Executive director of Socio Economic Research Centre Malaysia of the Associated Chinese Chambers of Commerce and Industry of Malaysia (ACCCIM) Lee Heng Guie said the world’s largest trading bloc provides huge opportunity for the nation, given the size of trade between Malaysia and RCEP member countries of 58 per cent in 2020.
In addition, ASEAN’s investment of RM36.9 billion made up 26.5 per cent of total investments in Malaysia, he said at the ASEAN Business Advisory Council Malaysia Webinar 2021 today.
He said Japan and China's investment represents 9.6 per cent and 5.9 per cent of total investment in the country respectively.
RCEP is also set to increase commercial opportunities and strategic partnership among RCEP country members to explore business.
“Given that about 92 per cent of the tariff line would be reduced over a period of 20 years, that opens up better market access for Malaysians and helps to attract high quality investment,” he said.
Lee said however, RCEP will provide mixed impact on economic sectors and industries.

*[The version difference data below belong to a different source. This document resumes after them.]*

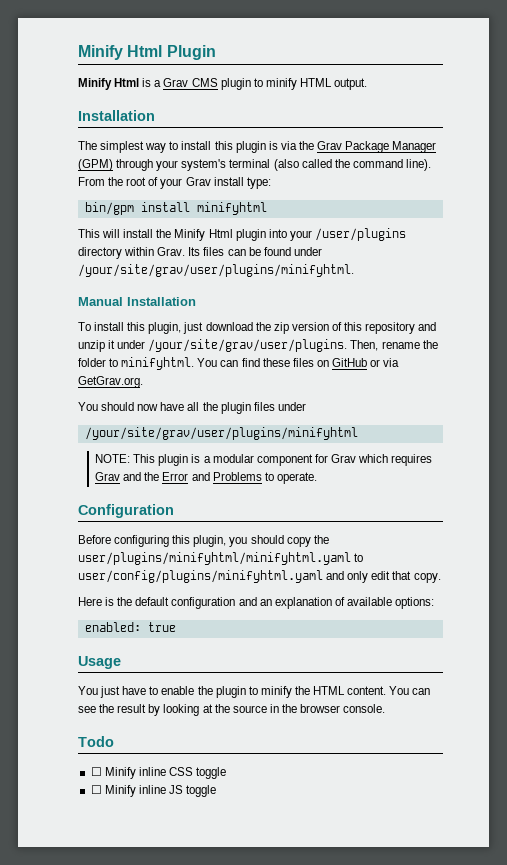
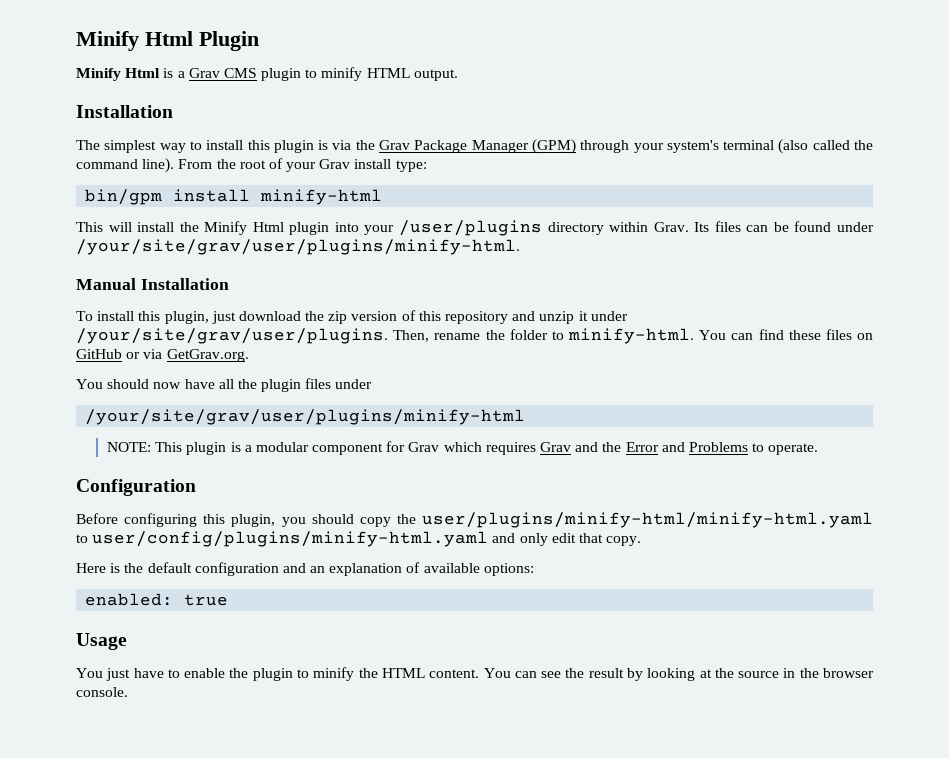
[196,202,267,215] minifyhtml -> [260,189,383,205] minify-html
[78,264,354,277] /your/site/grav/user/plugins/minifyhtml. -> [76,239,520,255] /your/site/grav/user/plugins/minify-html.
[121,357,195,370] minifyhtml. -> [568,328,695,344] minify-html.
[84,427,358,440] /your/site/grav/user/plugins/minifyhtml -> [85,409,526,425] /your/site/grav/user/plugins/minify-html
[78,552,364,565] [78,570,323,583] user/plugins/minifyhtml/minifyhtml.yaml to user/config/plugins/minifyhtml.yaml -> [422,512,873,528] [76,531,489,547] user/plugins/minify-html/minify-html.yaml to user/config/plugins/minify-html.yaml
[78,736,114,747] [90,767,227,779] [90,785,217,797] // Todo // ☐ Minify inline CSS toggle // ☐ Minify inline JS toggle -> (128, 692) none

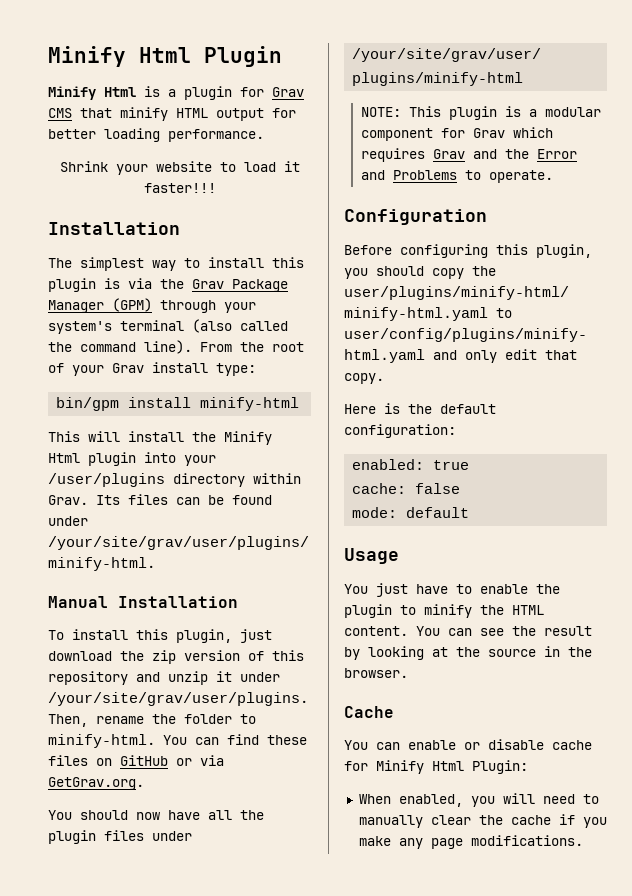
[188,67,458,81] Grav CMS plugin to minify HTML output. -> [184,86,304,100] [48,107,296,121] [48,128,264,142] [59,161,300,175] [143,183,216,193] plugin for Grav CMS that minify HTML output for better loading performance. // Shrink your website to load it faster!!!
[194,562,534,576] [85,593,229,606] configuration and an explanation of available options: // enabled: true -> [344,424,456,438] [352,459,470,470] [352,483,461,494] [352,507,470,518] configuration: // enabled: true // cache: false // mode: default
[822,668,874,678] [76,687,128,697] browser console. -> [344,668,408,678] [344,706,394,718] [344,739,592,750] [344,760,528,774] [358,793,599,807] [358,814,607,828] [358,835,583,849] browser. // Cache // You can enable or disable cache for Minify Html Plugin: // When enabled, you will need to manually clear the cache if you make any page modifications.

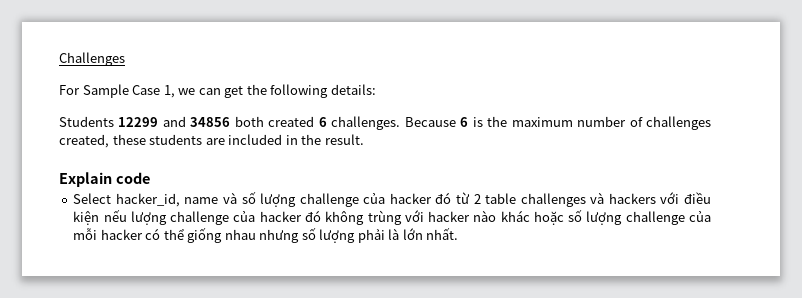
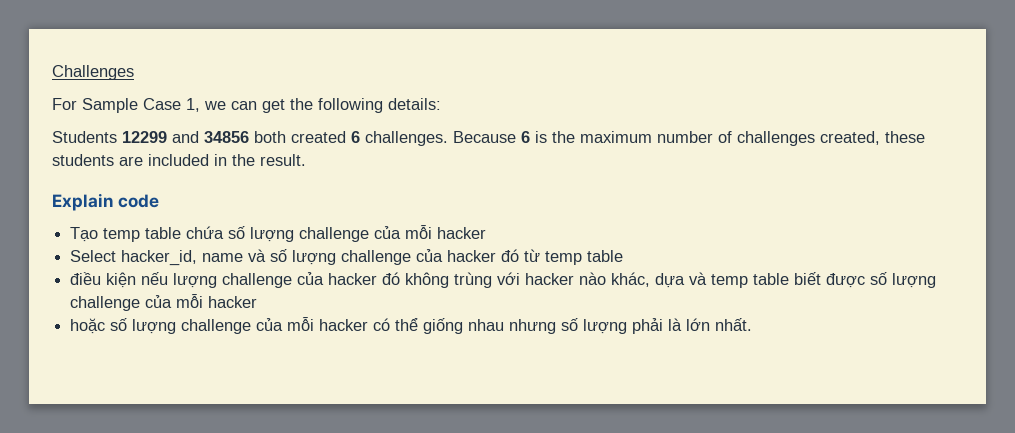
(150, 178) none -> [70,225,487,242] // Tạo temp table chứa số lượng challenge của mỗi hacker
[473,192,680,207] 2 table challenges và hackers với -> [545,250,624,265] temp table //
[500,210,530,222] khác -> [611,272,937,288] [70,294,258,311] khác, dựa và temp table biết được số lượng challenge của mỗi hacker //

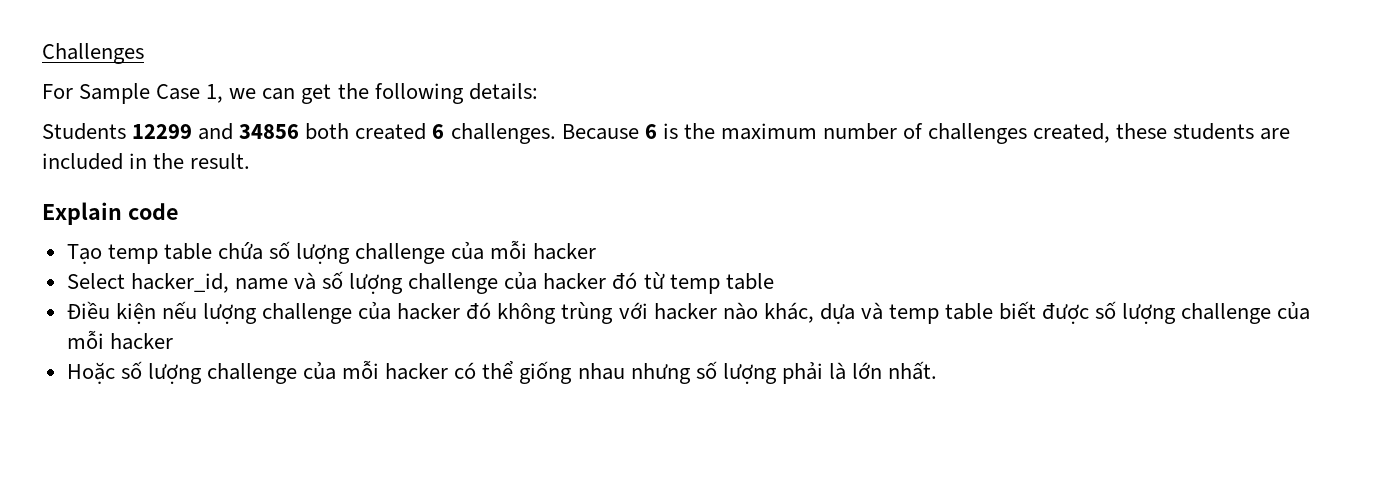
[70,272,102,285] điều -> [66,301,110,319] Điều
[70,318,106,334] hoặc -> [66,362,115,384] Hoặc

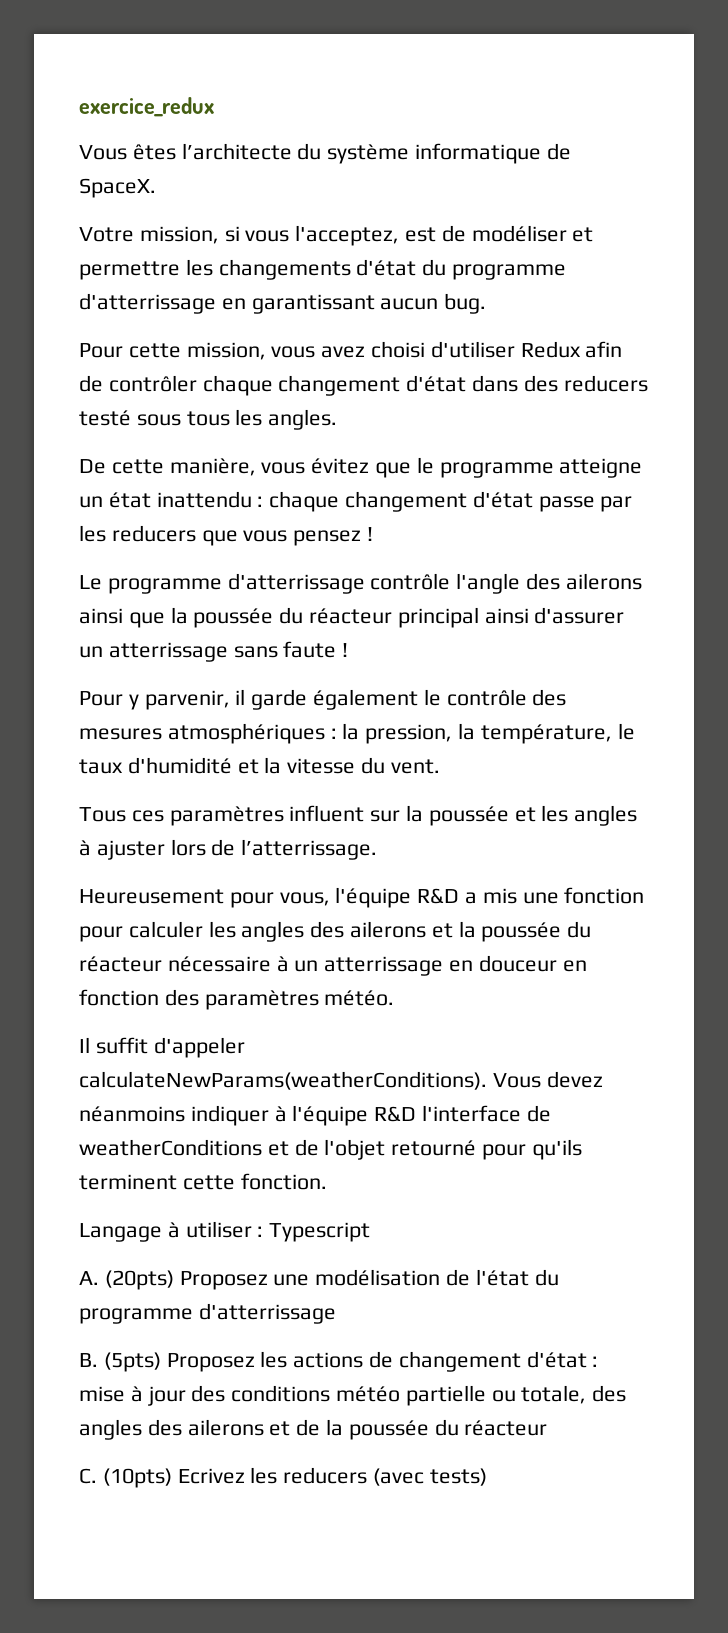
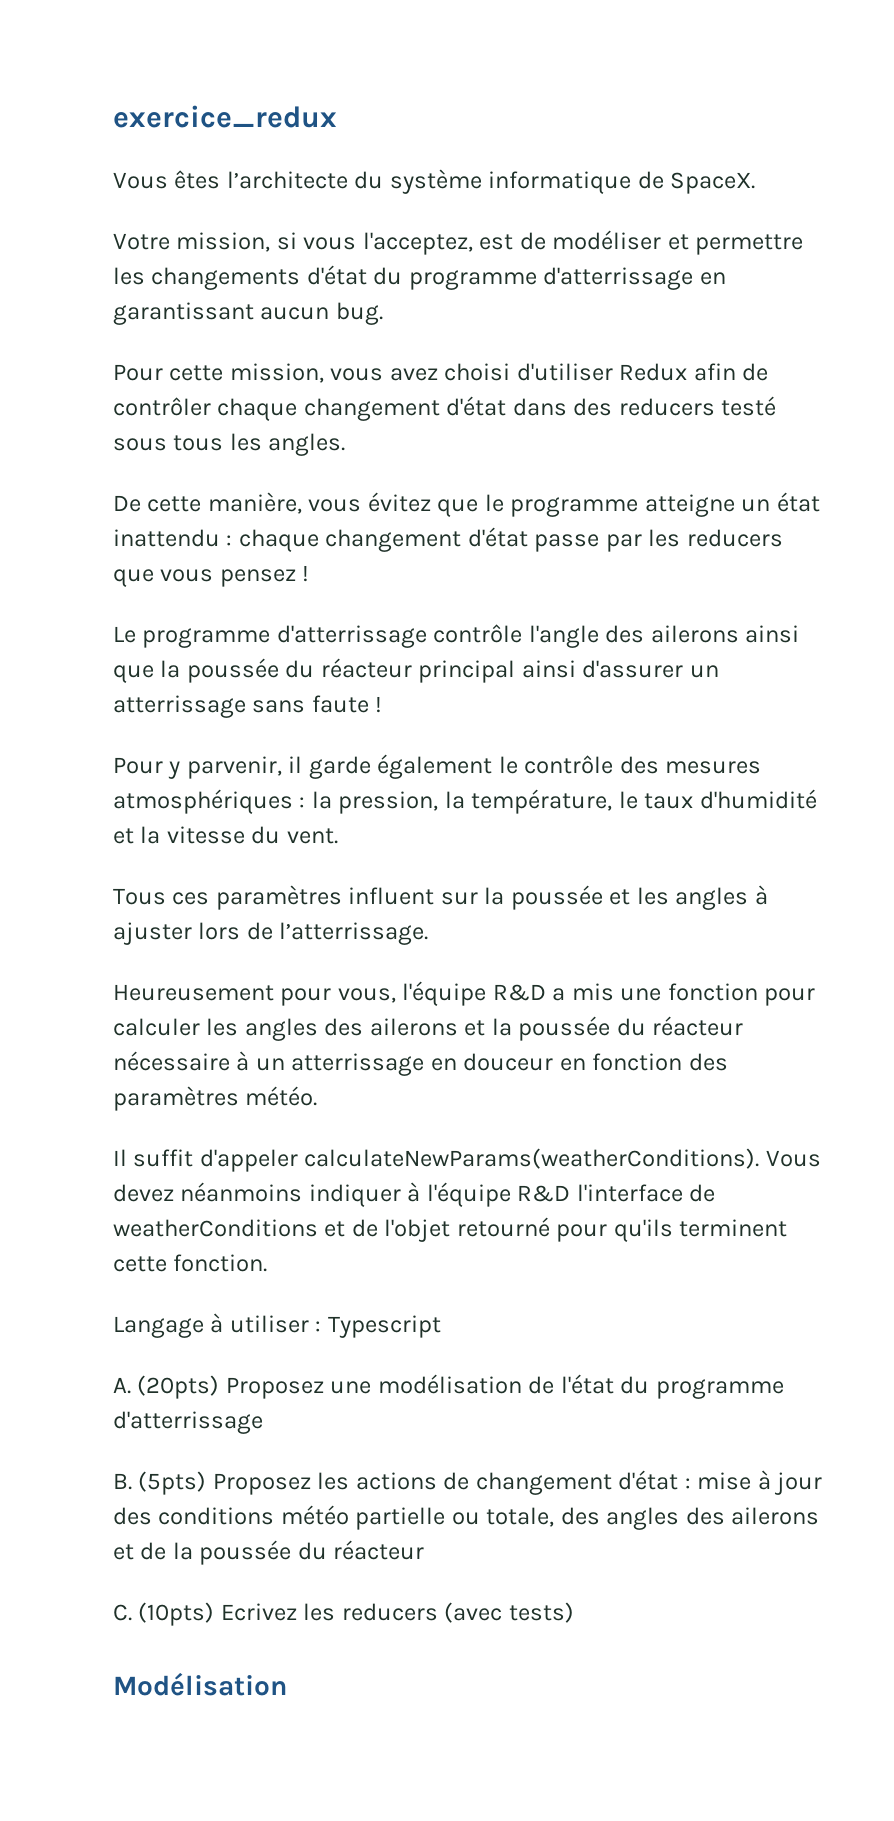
(487, 1477) none -> [113,1672,287,1696] // Modélisation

While companies from telecommunication, banking, consultancy will benefit from enhance cooperation, those from food and beverages, chemical, rubber, plastic products, machinery and equipment as well as electrical and electronics will gain more demand.
Textiles and wearing apparel industries will be dampened by low-cost competitors such as Vietnam, while the timber and timber products may face competition from participating countries.
Lee said that overall impacts from competition to the Malaysian timber products remained manageable as furniture is still in demand in the European and Japanese markets.
He said that in 2020, Malaysia registered a trade surplus of RM81.8 billion with 14 RCEP members.
“Trade is a zero-sum game. More importantly, Malaysian companies have to integrate into global supply chains and produce quality products,” he noted.
Meanwhile, president of Malaysian Organisation of Pharmaceutical Industries, Billy Urudra called on governments to establish a regulatory framework that would be recognised by company or country.
“We still (the industry) have not harmonised,” he said, adding that each member country has its own regulations, imposing a lot of requirements such as Thailand and Vietnam.
Hence, he said without the regulatory framework, the healthcare industry won’t get any benefit from the Comprehensive and Progressive Agreement for Trans-Pacific Partnership (CPTPP).
At present, the domestic pharmaceutical industry is worth RM20 billion.
Malaysia relies heavily on imports of about RM6 billion to RM7 billion out of RM8 billion of total medicine supply, and it is critical to have adequate domestic supply to support requirements especially during the present COVID-19 era, he noted.